With many superannuation funds and financial institutions adding retirement incomes products to their offerings, Mike Taylor writes that new Metlife research urges a need to close the knowledge gap.
Making the transition from the accumulation phase of superannuation to the de-accumulation phase is a challenge that needs to be met with more than just Government regulation, according to Metlife senior vice-president and behavioural economics expert Joseph Jordan.
Jordan, who addressed last August’s Financial Services Council annual conference on the Gold Coast, told Super Review that the financial services industry could not rely on governments to make things happen, but they had to engage more appropriately with clients.
“People have to become more self-educated and need to learn how to manage an income stream,” he said.
Jordan’s views are expressed in a position paper developed in association with other Metlife experts, Dan Weinberger (Retirement Incomes Strategies) and Joel Franks (Behavioural Finance Strategies).
The position paper said that for years investors had based most of their financial decisions on asset accumulation models, with savings and investments being based largely on an analytical process driven by historical performance and fund holding analysis in the form of some basic investing principles — dollar cost averaging, diversification and rebalancing.
“This set of tools and experiences did little to help clients understand that some day it will all have to be converted into a lifestyle sustaining retirement income that needs to last as long as their retirement may last,” it said.

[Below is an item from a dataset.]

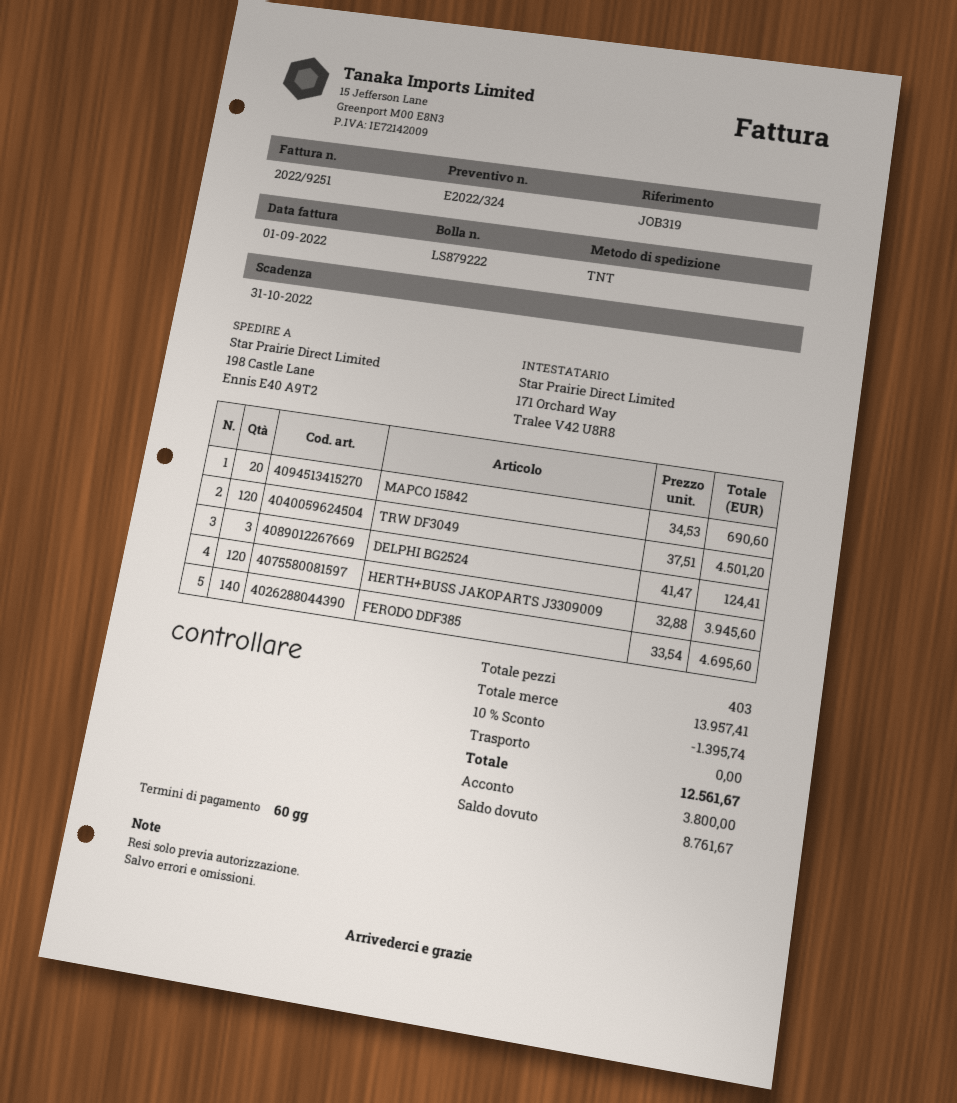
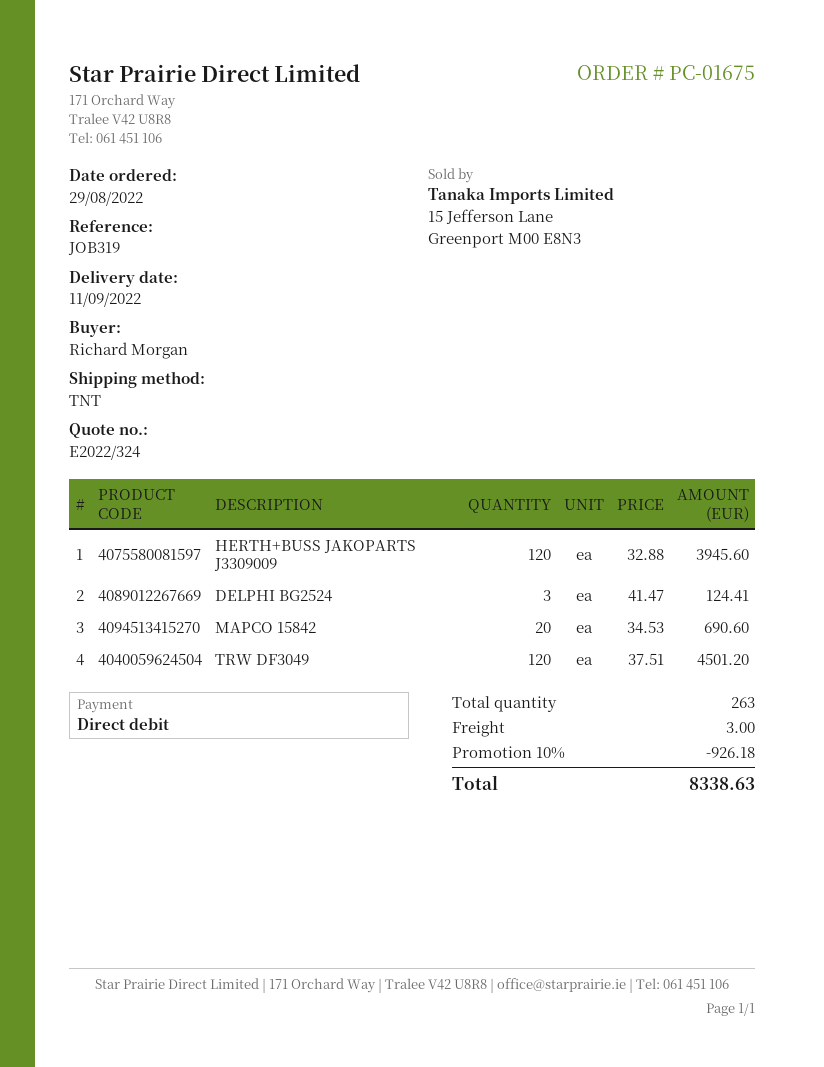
FERODO DDF385: 140 x 33.54 = 4695.60 -> none
total quantity: 403 -> 263
discount: 10% = 1395.74 -> 10% = 926.18
shipping: 0.00 -> 3.00
total: 12561.67 -> 8338.63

“Armed with a wealth of knowledge and experience on how to save money, retirees stand on the precipice of the rest of their lives with incomplete financial knowledge to weather the new challenges they will face during retirement,” the paper said.
For his part, Jordan said clients tended to spend too much time utilising the more rational left side of the brain when making financial decisions rather than the more emotive right hand side of the brain, and it was the role of advisers to help clients use both sides of the brain and to manage behaviour.
He said that understanding the need to help clients engage both sides of the brain and become more self-directed could help shape product design.
Jordan and the other position paper authors claim “implementing behavioural approaches that accommodate the emotional elements in client decision-making opens up new ways to serve clients more fully”.
They point to the fact that financial institutions have to accept that as they enter retirement, retirees become less an investor and more their own income provider.
“Before they can make educated decisions about retirement income, they need to comprehend the scope and consequences represented by the problem as reflected in the way we frame the information we provide,” the position paper said.
The position paper pointed to research conducted in the US which showed that, given the choice, retirees would rather have predictable and secure incomes in retirement even it meant accepting a slightly reduced lifestyle.
It concluded on the note that lasting client relationships would rely on engaging clients about the new retirement risk and help them participate in the decision-making process that made them feel better about the retirement income options they choose.
“You cannot wait for your clients to ask questions about concepts they were not taught to think about,” it said.
Referring to studies conducted in both the US and the United Kingdom, the Metlife paper said that while people could understand the difference between growing assets and generating income, they might not understand how much income they would actually need or the impact of the new retirement risks.